# Noah or Horford?



## cima (Nov 6, 2003)

If the Suns somehow land the #4 or #5 pick, both of these guys should be around. The question is who is a better fit..Noah is obviously a better athlete, but Horford is a freaking beast down low and is a damn good athlete himself. I love Horford's game but I think Noah's energy, rebounding, and defensive potential is exactly what the Suns need. But I don't think you can lose with either guy.


----------



## Seuss (Aug 19, 2005)

cima said:


> If the Suns somehow land the #4 or #5 pick, both of these guys should be around. The question is who is a better fit..Noah is obviously a better athlete, but Horford is a freaking beast down low and is a damn good athlete himself. I love Horford's game but I think Noah's energy, rebounding, and defensive potential is exactly what the Suns need.
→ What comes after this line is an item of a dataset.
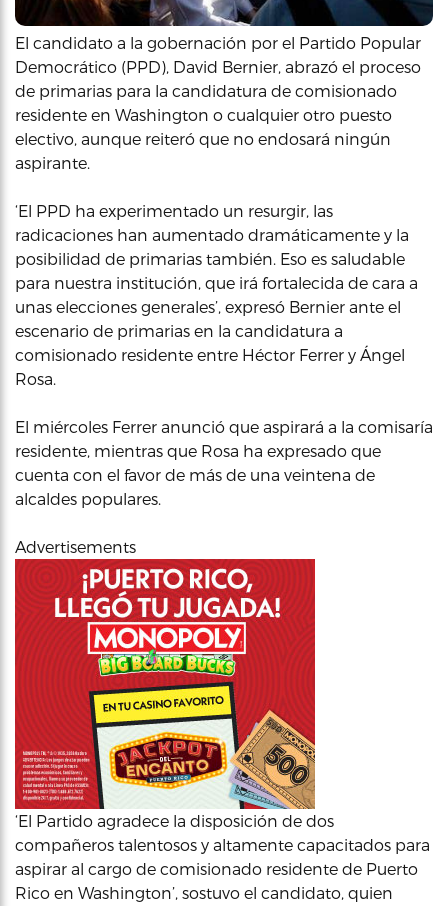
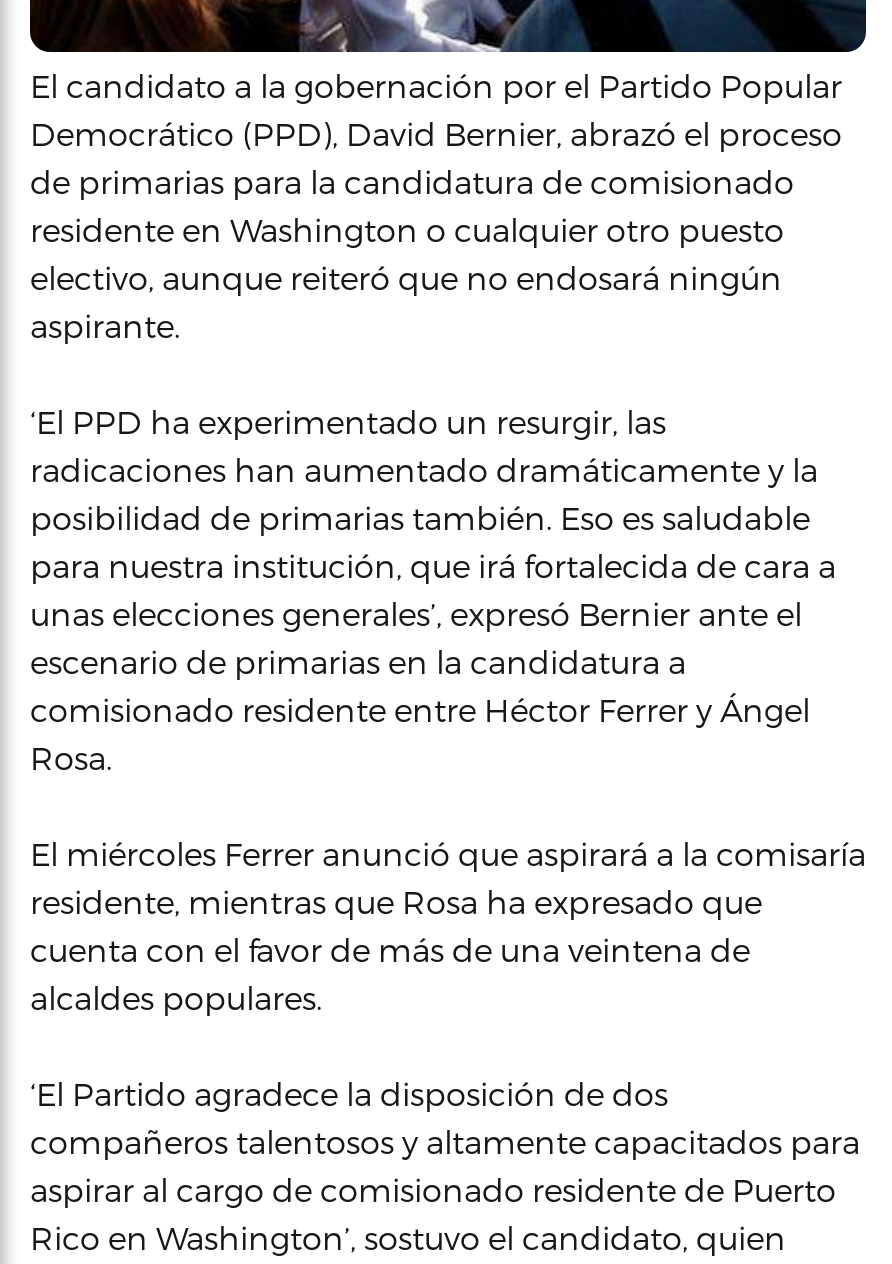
- Advertisements

- [image]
But I don't think you can lose with either guy.



I'd go with Horford. Noah fails to impress me. He seems like he's a great college player, but I think he would be at best a 10/10 guy in the NBA.


----------



## Aylwin (Jan 29, 2007)

Actually, I wouldn't mind getting a 10/10 guy on our team. If we got another 20pt player then we'd be scoring 140 every night. That's just not fair for the other teams. 

EDIT: This is my 100th (quality) post.


----------



## Dissonance (Jul 21, 2004)

Horford hands down. He would be awesome next to Amare.


----------



## WhoDaBest23 (Apr 16, 2003)

Not too long ago, I thought that Noah would be a great fit on the Suns with his energy and length. But then I finally figured it out... He's really not much of a player other than that. The Suns should definitely take Horford hands down. Athletic, defender, finisher, and most importantly, a beast! Putting Horford and Amare together is just plain scary. But I guess if the pick ends up lower, the Suns can just settle for Noah then...


----------



## Zei_Zao_LS (Apr 1, 2005)

Honestly, I'd rather trade down a few picks and get Roy Hibbert or Hasheem Thabeet. We need a legitimate big man, and Hibbert is 7'2, Hasheem is 7'3. Hasheem seems to have the bigger upside, to me, being that he's 7'3, 265, athletic, and could easily put on a ton of weight... but Hibbert is more refined already, and nearly as big as Thabeet... just not as athletic. The thought of an athletic defensive minded 7'3 guy manning the post who can run the floor is exactly what I think the Suns need.


----------



## Carbo04 (Apr 15, 2005)

I'd rather really have neither. Give me Corey Brewer, or Brandan Wright way before these guys.


----------